*Task details:* The required result is every line of the records that includes "expr".

*Input for this task:*
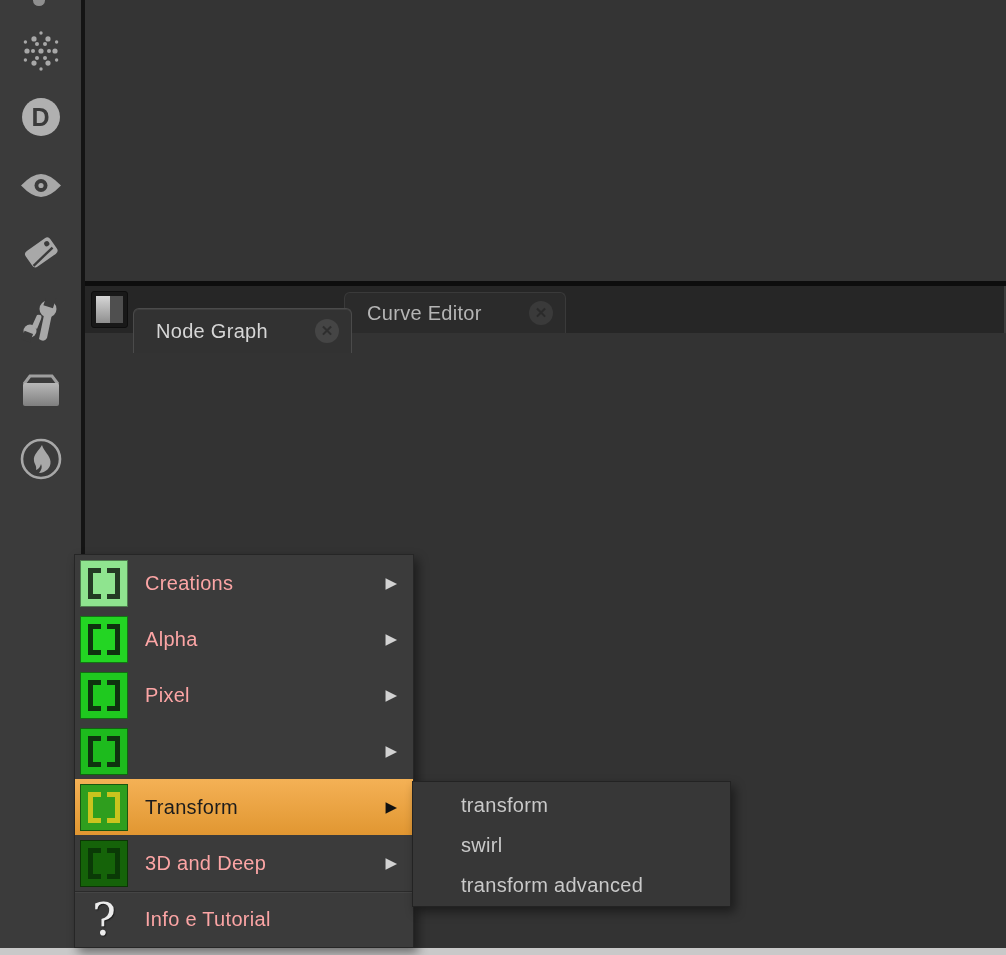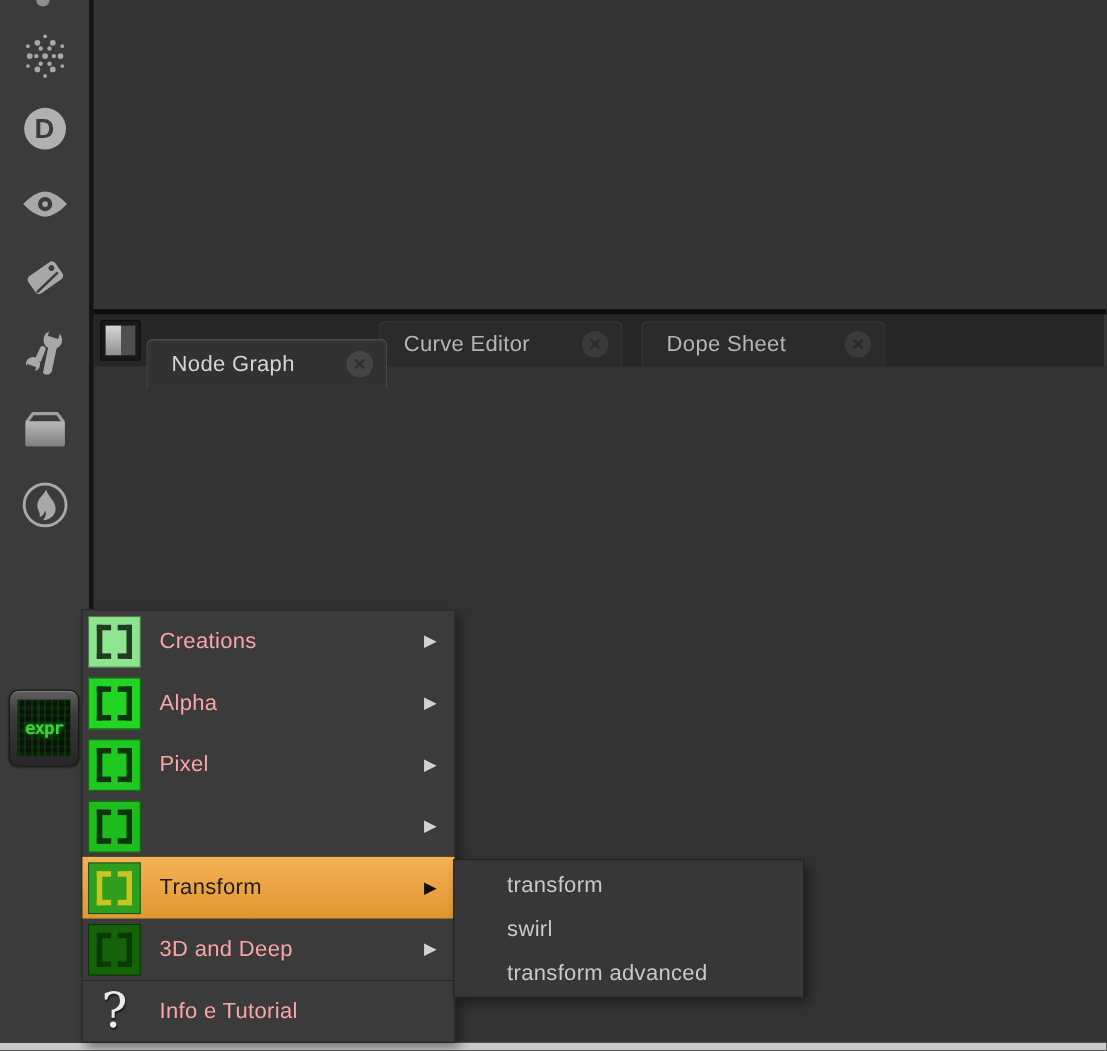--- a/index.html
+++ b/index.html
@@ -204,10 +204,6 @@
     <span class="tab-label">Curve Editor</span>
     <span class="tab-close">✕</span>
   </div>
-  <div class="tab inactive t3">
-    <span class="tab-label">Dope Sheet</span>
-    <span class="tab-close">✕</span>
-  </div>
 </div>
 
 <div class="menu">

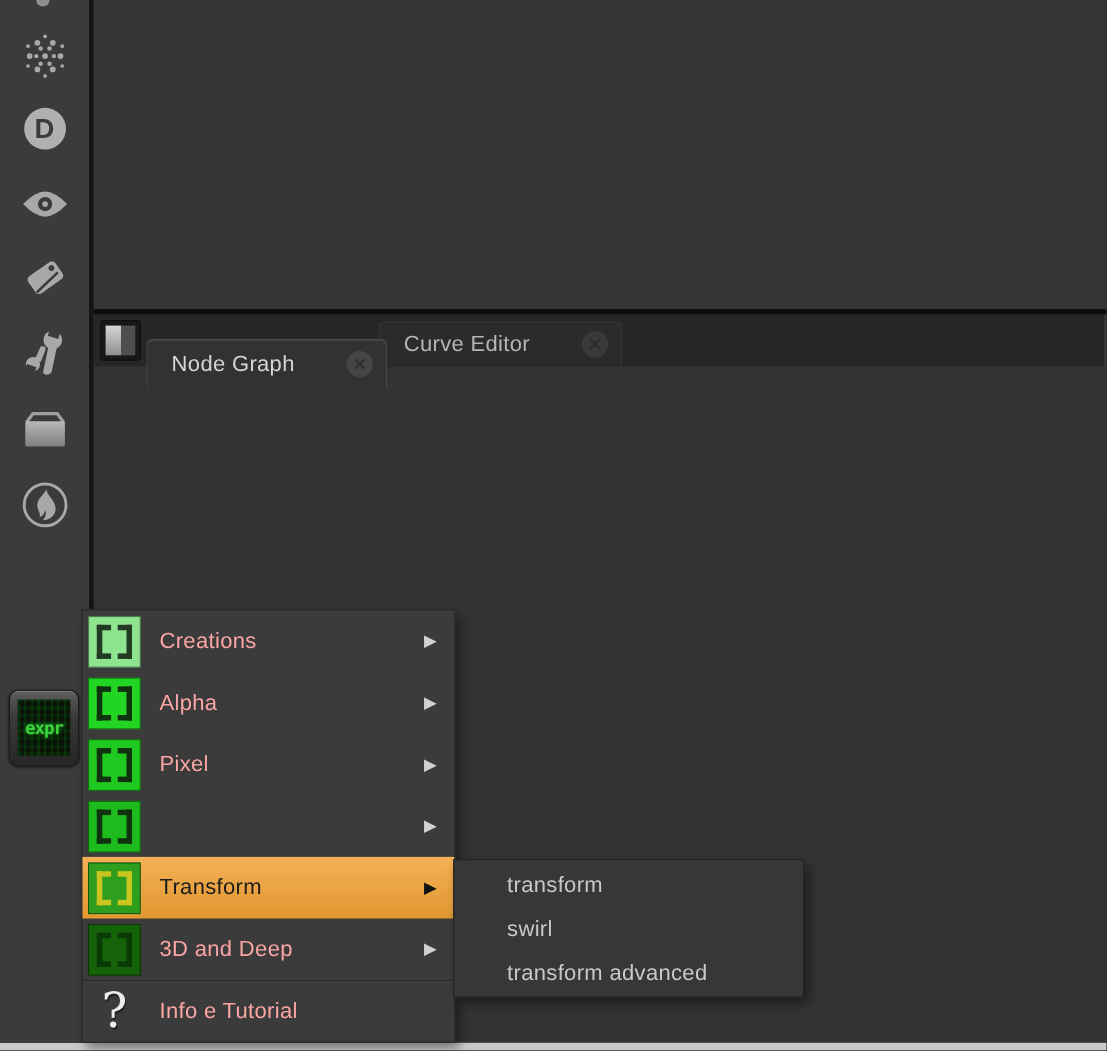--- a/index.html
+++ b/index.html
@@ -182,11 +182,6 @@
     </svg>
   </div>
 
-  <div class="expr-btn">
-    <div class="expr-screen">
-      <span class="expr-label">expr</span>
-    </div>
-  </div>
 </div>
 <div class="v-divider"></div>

*Answer box:*
-  <div class="expr-btn">
-    <div class="expr-screen">
-      <span class="expr-label">expr</span>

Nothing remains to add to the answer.